Work request
Set down exactly the stretch of lines below that opens at the line containing "Paccar Engine Manuals" and continues through the last line of the entries, and nothing else.

(Before-and-after change data)
..............................
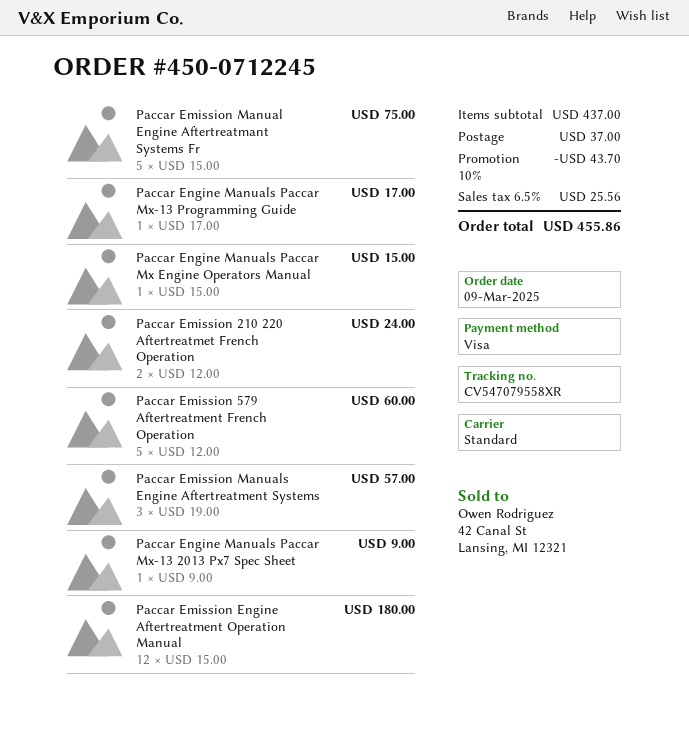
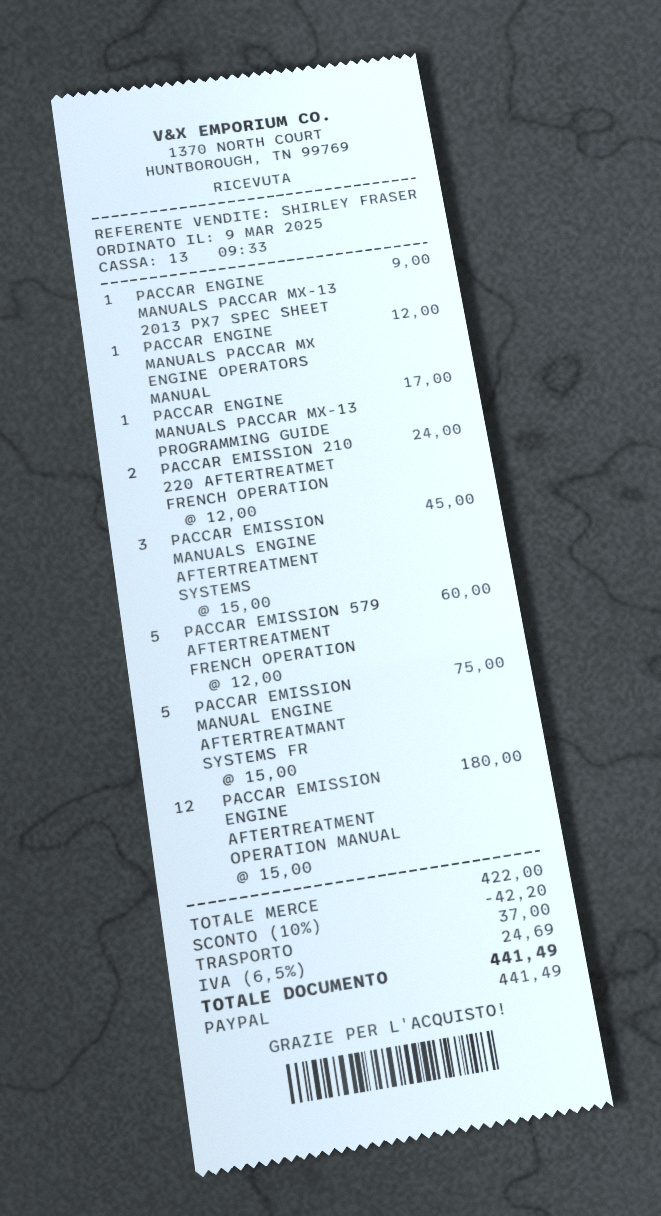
payment method: Visa -> PayPal
Paccar Engine Manuals Paccar Mx Engine Operators Manual: 1 x 15.00 = 15.00 -> 1 x 12.00 = 12.00
Paccar Emission Manuals Engine Aftertreatment Systems: 3 x 19.00 = 57.00 -> 3 x 15.00 = 45.00
subtotal: 437.00 -> 422.00
discount: 10% = 43.70 -> 10% = 42.20
tax: 6.5% = 25.56 -> 6.5% = 24.69
total: 455.86 -> 441.49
..............................
Answer to this problem
Paccar Engine Manuals Paccar Mx Engine Operators Manual: 1 x 15.00 = 15.00 -> 1 x 12.00 = 12.00
Paccar Emission Manuals Engine Aftertreatment Systems: 3 x 19.00 = 57.00 -> 3 x 15.00 = 45.00
subtotal: 437.00 -> 422.00
discount: 10% = 43.70 -> 10% = 42.20
tax: 6.5% = 25.56 -> 6.5% = 24.69
total: 455.86 -> 441.49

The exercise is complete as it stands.